Bernie paused. The bench had gone from delirious laughing to a solemn silence with a few leftover laughter in between. No one knew what was going to happen next— what happened to the old man or Mark Moto. Bernie let them sit in that gap for a moment longer. Bernie turned his back to his audience. He faced the course. He was facing the direction of the 12th hole. For a minute he said nothing as if he was not going to finish the story. But the caddies were on the edge of their seats. They were shouting now. C’mon Bernie! What happens next! Did he die? Did the old man really croak on the tee box? they yelled.
“Bob Bauer survived that day,” Bernie said facing the group again. “He had a triple bypass. Was in the hospital for a month. Those old Germans don’t go down easily. But that was the last round of golf he ever played. No one ever saw him at the club again.

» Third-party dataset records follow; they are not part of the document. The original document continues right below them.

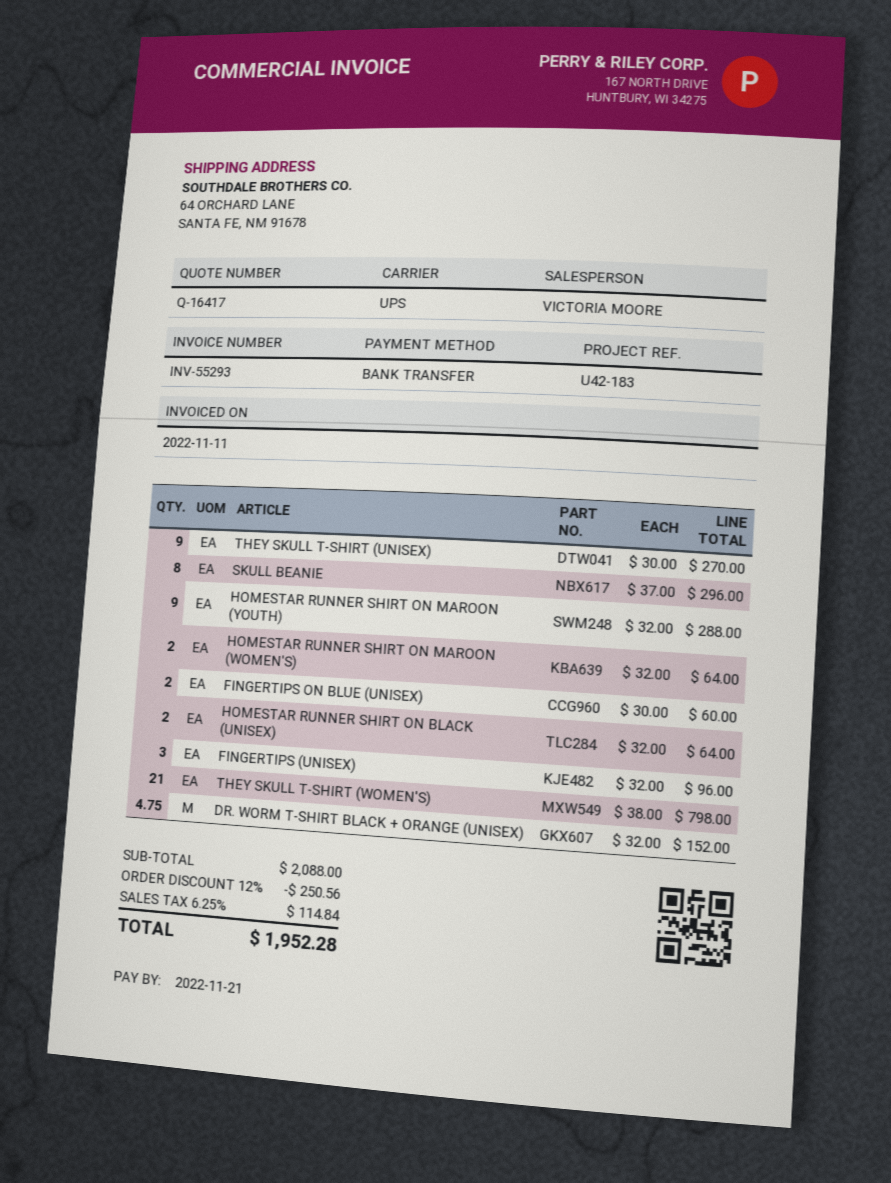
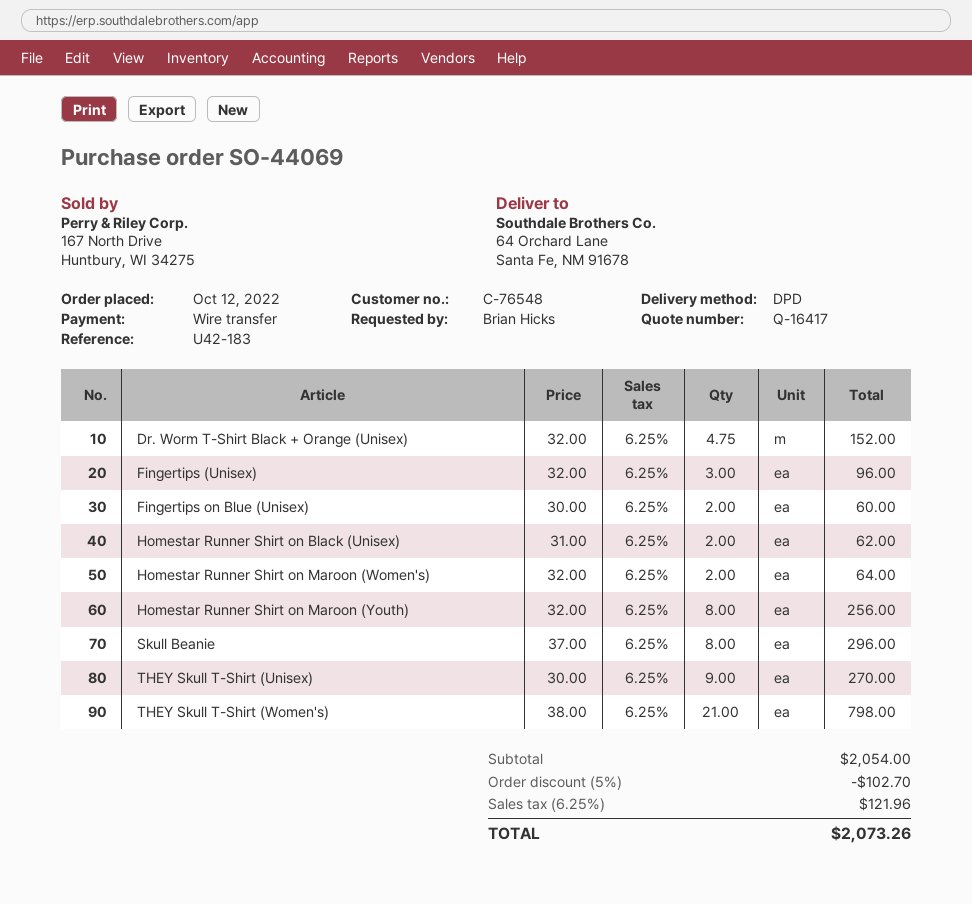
shipping method: UPS -> DPD
HOMESTAR RUNNER SHIRT ON MAROON (YOUTH): 9 x 32.00 = 288.00 -> 8 x 32.00 = 256.00
HOMESTAR RUNNER SHIRT ON BLACK (UNISEX): 2 x 32.00 = 64.00 -> 2 x 31.00 = 62.00
subtotal: 2088.00 -> 2054.00
discount: 12% = 250.56 -> 5% = 102.70
tax: 6.25% = 114.84 -> 6.25% = 121.96
total: 1952.28 -> 2073.26

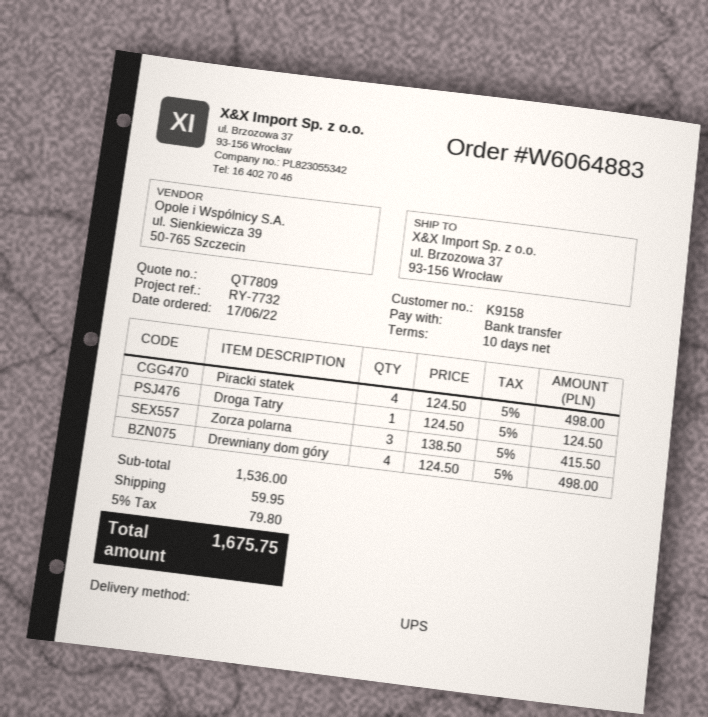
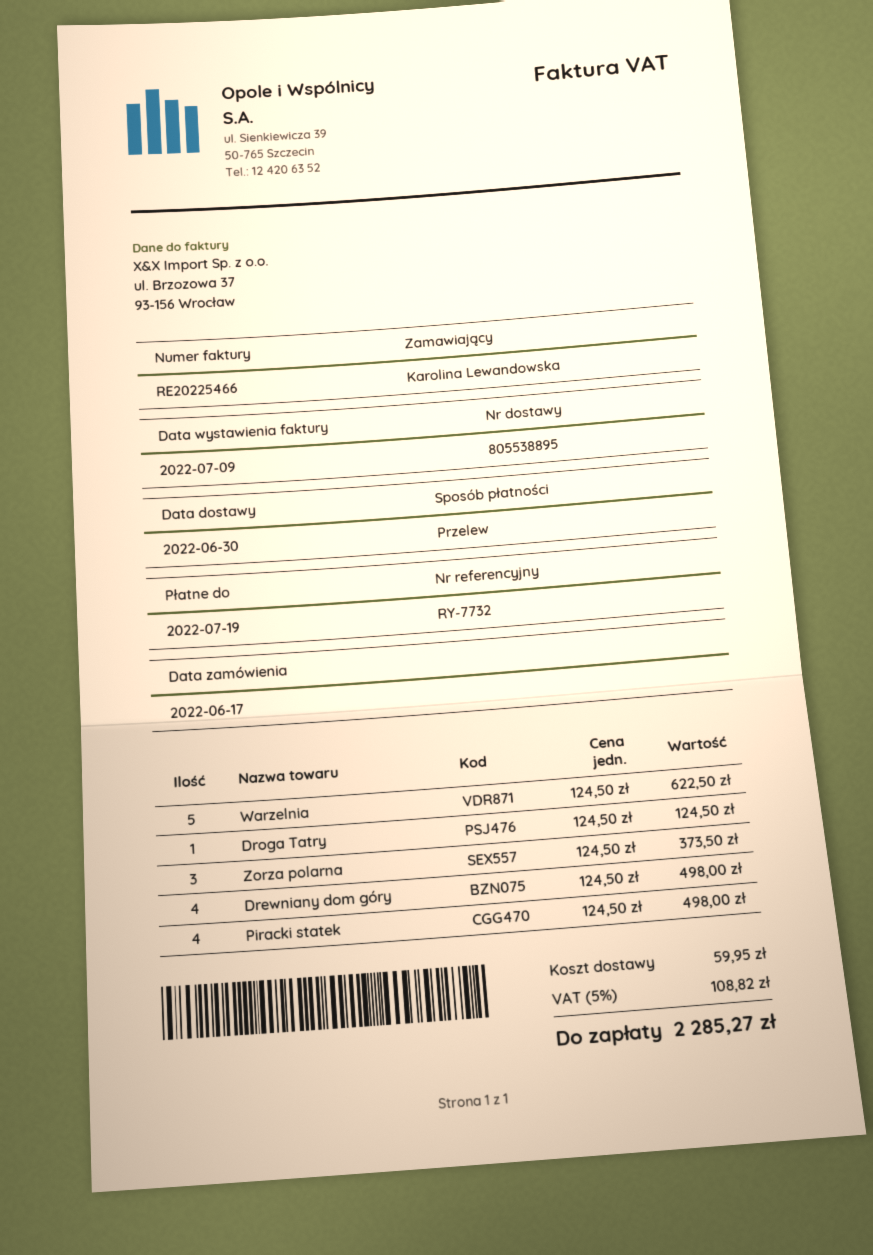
Zorza polarna: 3 x 138.50 = 415.50 -> 3 x 124.50 = 373.50
Warzelnia: none -> 5 x 124.50 = 622.50
tax: 5% = 79.80 -> 5% = 108.82
total: 1675.75 -> 2285.27

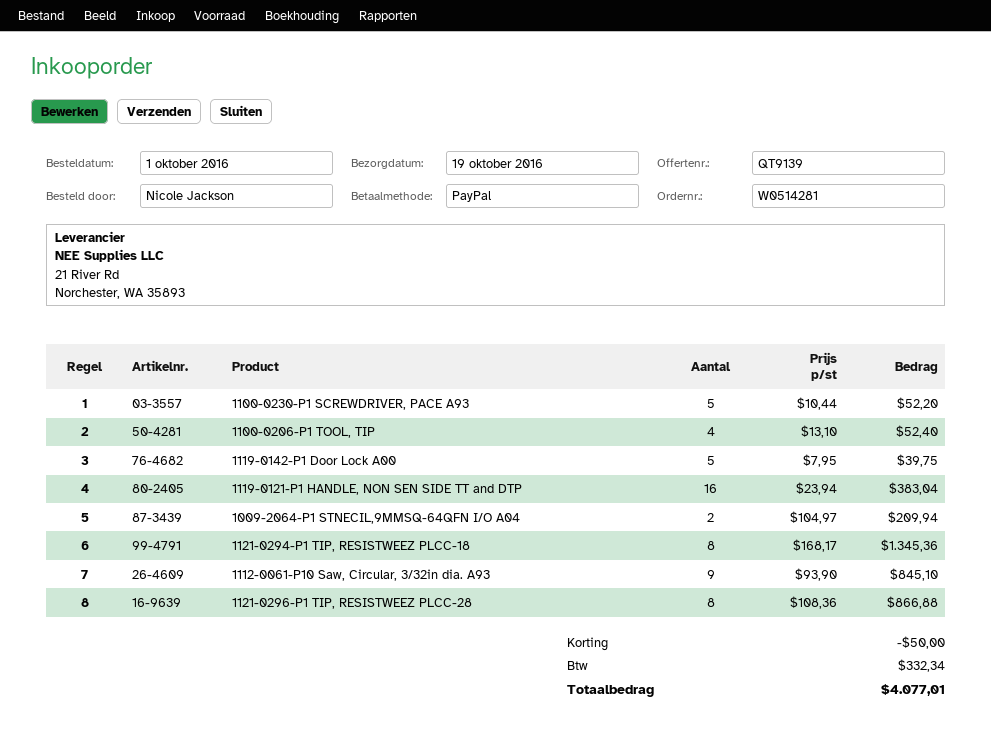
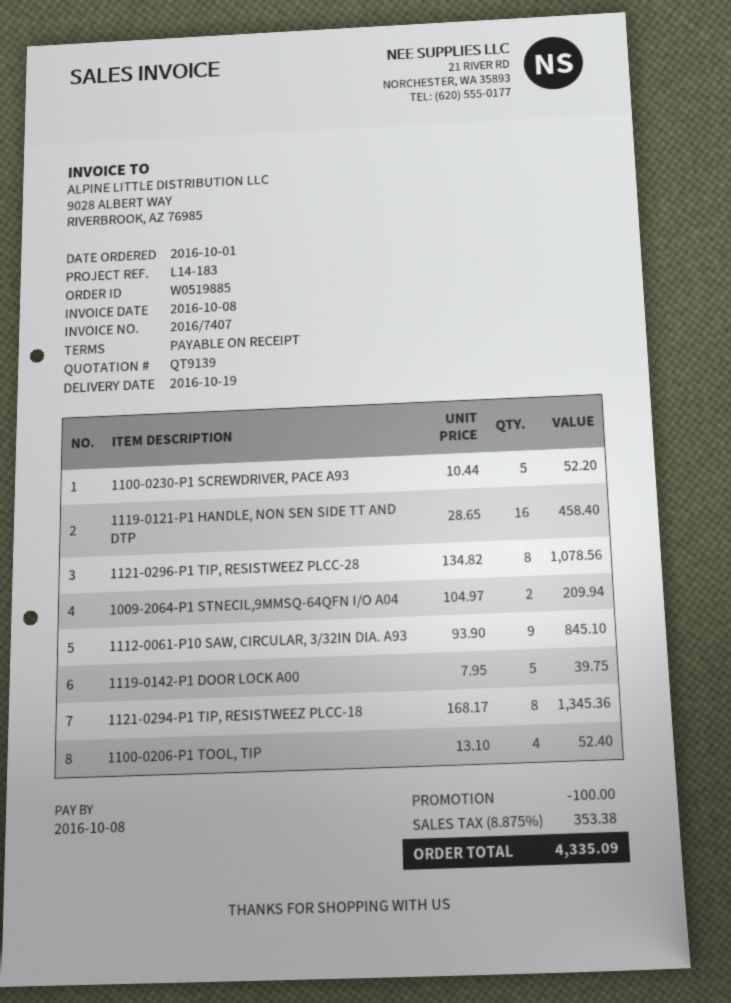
order number: W0514281 -> W0519885
1119-0121-P1 HANDLE, NON SEN SIDE TT and DTP: 16 x 23.94 = 383.04 -> 16 x 28.65 = 458.40
1121-0296-P1 TIP, RESISTWEEZ PLCC-28: 8 x 108.36 = 866.88 -> 8 x 134.82 = 1078.56
discount: 50.00 -> 100.00
tax: 332.34 -> 353.38
total: 4077.01 -> 4335.09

“There was a membership meeting about what to do about Mark Moto. His antics were well documented by the other members in the group. They called for him to be fired immediately. He was a disgrace to the club. If they let him stay there was no telling what he would do next. On the other hand, he had been assaulted by a member. Some feared that he would sue. Wasn’t the five stitches and a black eye punishment enough? It came down to a vote. The members voted in favor of Moto staying. They didn’t want a lawsuit or the story to become public knowledge. The caddie master approached him to tell him the news. But Mark Moto had other ideas.
“‘You don’t want me here,’ Moto told the caddie master. ‘I won’t go where I’m not wanted. I won’t press charges either. Only on one condition… You give me 10 cases of Coors and we never speak to each other again.’”
“So that was the end of Mark Moto. No one ever heard from him. He never looped another day. In the end he got what he wanted.”
Bernie stopped. That was the end of his first story. As usual, the caddies around him laughed quietly in wonder: at the story and at Bernie. To them Bernie and the other older caddies were gods. Mythologic beings that only existed within the confines of the caddie bench. Born to tell these stories. They dwelled on what it must have been like to be a caddie “back then.” They wondered if they would ever bear witness to stories like Bauer and Moto. If they would one day be the storyteller. For now, they were happy enough to sit back and listen. Paddy stepped in.